KFF Daily Global Health Policy Report

In The News

Government, Public Health Officials Work To Gain Public Trust Amid West African Ebola Outbreak

News outlets explore the issues of leadership and public trust as governments attempt to contain the Ebola outbreak in West Africa.

Devex: Amid the fog of Ebola, can civil society leaders help keep the peace?
“…The international community is bent on stopping the spread of the [Ebola] virus and bringing the crisis to a peaceful, well-ordered resolution soon. But recently, this public health disaster has shown itself also to have roots in the mistrust between citizens and their government and in the misinformation that can accompany imposed public health decisions and actions…” (Igoe, 8/26).

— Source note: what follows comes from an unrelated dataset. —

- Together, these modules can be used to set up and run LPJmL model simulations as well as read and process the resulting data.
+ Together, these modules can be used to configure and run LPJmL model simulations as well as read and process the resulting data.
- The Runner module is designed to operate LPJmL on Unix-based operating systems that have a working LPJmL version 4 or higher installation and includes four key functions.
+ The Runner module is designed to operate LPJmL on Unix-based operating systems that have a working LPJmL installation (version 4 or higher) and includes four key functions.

Foreign Policy: How Not to End a Plague
“…Consent for a quarantine [in West Point, Liberia,] was neither won nor sought from residents, including community leaders; health organizations working to help the government fight Ebola did not endorse it either. … There was, in short, a glaring lack of knowledge and communication surrounding the quarantine — as there has been throughout the crisis of health and governance that is the Ebola outbreak in Liberia…” (MacDougall, 8/26).

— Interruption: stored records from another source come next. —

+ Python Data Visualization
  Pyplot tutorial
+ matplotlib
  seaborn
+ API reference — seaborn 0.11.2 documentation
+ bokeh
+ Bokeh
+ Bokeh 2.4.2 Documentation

Inter Press Service: Building Public Trust is a Key Factor in Fighting West Africa’s Worst Ebola Outbreak
“…In Sierra Leone, Liberia, and Guinea, government services and trained medical workers are barely available in regions infected by Ebola. So when heavily equipped medical teams, often backed by foreign experts, go to affected areas, it has been difficult for those local communities to instantly trust them…” (Boisvert, 8/26).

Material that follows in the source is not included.